OK, hadn't read that in a while. I don't think it is true for top-level 
tasks (property, taskdef), is it? Anyway they are small enough to handle.

> Right now it does give that guarantee, I'm not sure whether it should
> do.  What Ant should do is exactly define the order by which children
> are created and attributes being set - and then stick to it.

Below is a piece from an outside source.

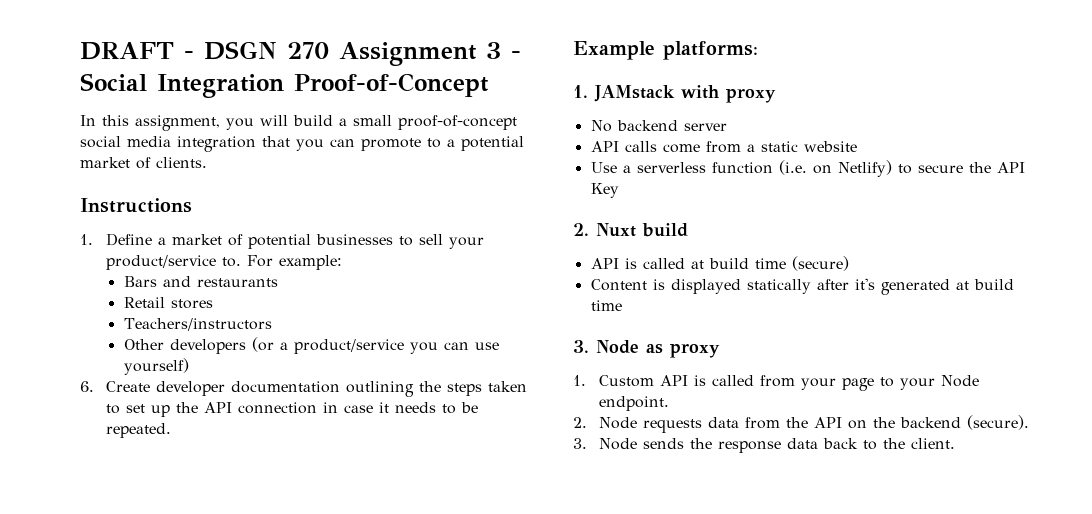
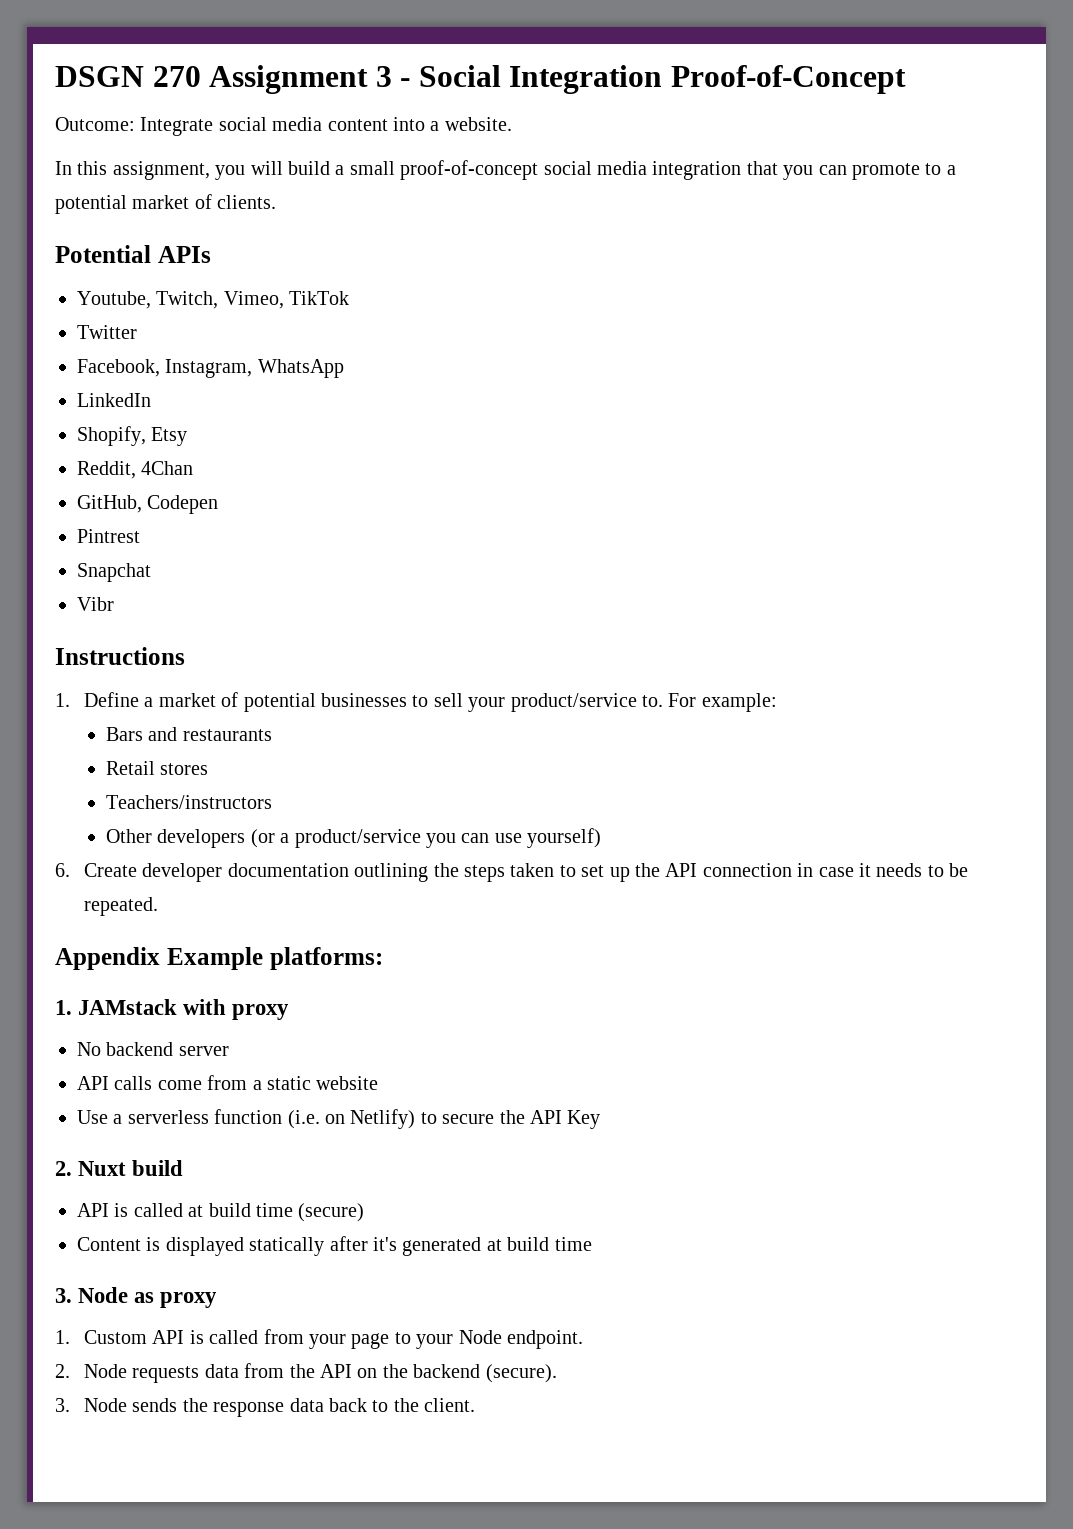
[80,42,194,60] DRAFT - -> (55, 76) none
(489, 85) none -> [55,117,512,136] // Outcome: Integrate social media content into a website.
(207, 162) none -> [55,245,211,263] [77,291,350,309] [77,325,137,339] [77,359,344,378] [77,393,151,407] [77,426,188,446] [77,461,194,479] [77,495,219,514] [77,529,140,543] [77,563,151,582] [77,597,114,611] // Potential APIs // Youtube, Twitch, Vimeo, TikTok // Twitter // Facebook, Instagram, WhatsApp // LinkedIn // Shopify, Etsy // Reddit, 4Chan // GitHub, Codepen // Pintrest // Snapchat // Vibr
(172, 430) none -> [55,947,160,970] Appendix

> So, I think Ant should give guarantee some behavior, which order is to
> be preferred may be open for discussion in the Ant2 context, but not
> really for Ant1.
> Do you think the order is wrong?

I find it more natural the other way around. Actually if you think about 
addConfigured, in that case it is actually the other way around - 
attributes get set first.

>>Actually my expectation was that Ant1 would also set attributes
>>first but the RuntimeConfigurable comes into play. Interestingly
>>attribute setting is deferred to runtime but nested element creation
>>is not.
> For the same reasons as task instantiation is not deferred - make the
> id available for others.

Ah, OK. Unfortunately this particular behaviour makes it very difficult 
to replace a built-in task with an enhanced version. Consider the 
following build file

<project default="test">
   <target name="test">
     <taskdef name="echo" classname=""/>
     <echo file="build.xml" tofile="test"/>
     <mkdir dir="temp"/>
     <echo todir="temp">
       <fileset dir="." includes="build.xml"/>

That doesn't work in Ant today, although if I comment out the second 
echo it will work.

The ids don't seem that useful anyway. If they refer to a non top-level 
object it probably won't have been configured anyway unless it has been 
evaluated. I feel perhaps we should just move to always using 
UnknownElement for non-toplevel tasks. That would do away with all the 
task invalidation hack.

BTW, If you use a nested id today, you actually get a warning about a 
reference being redefined because the maybeConfigure step re-does the 
reference. Probably should get rid of that.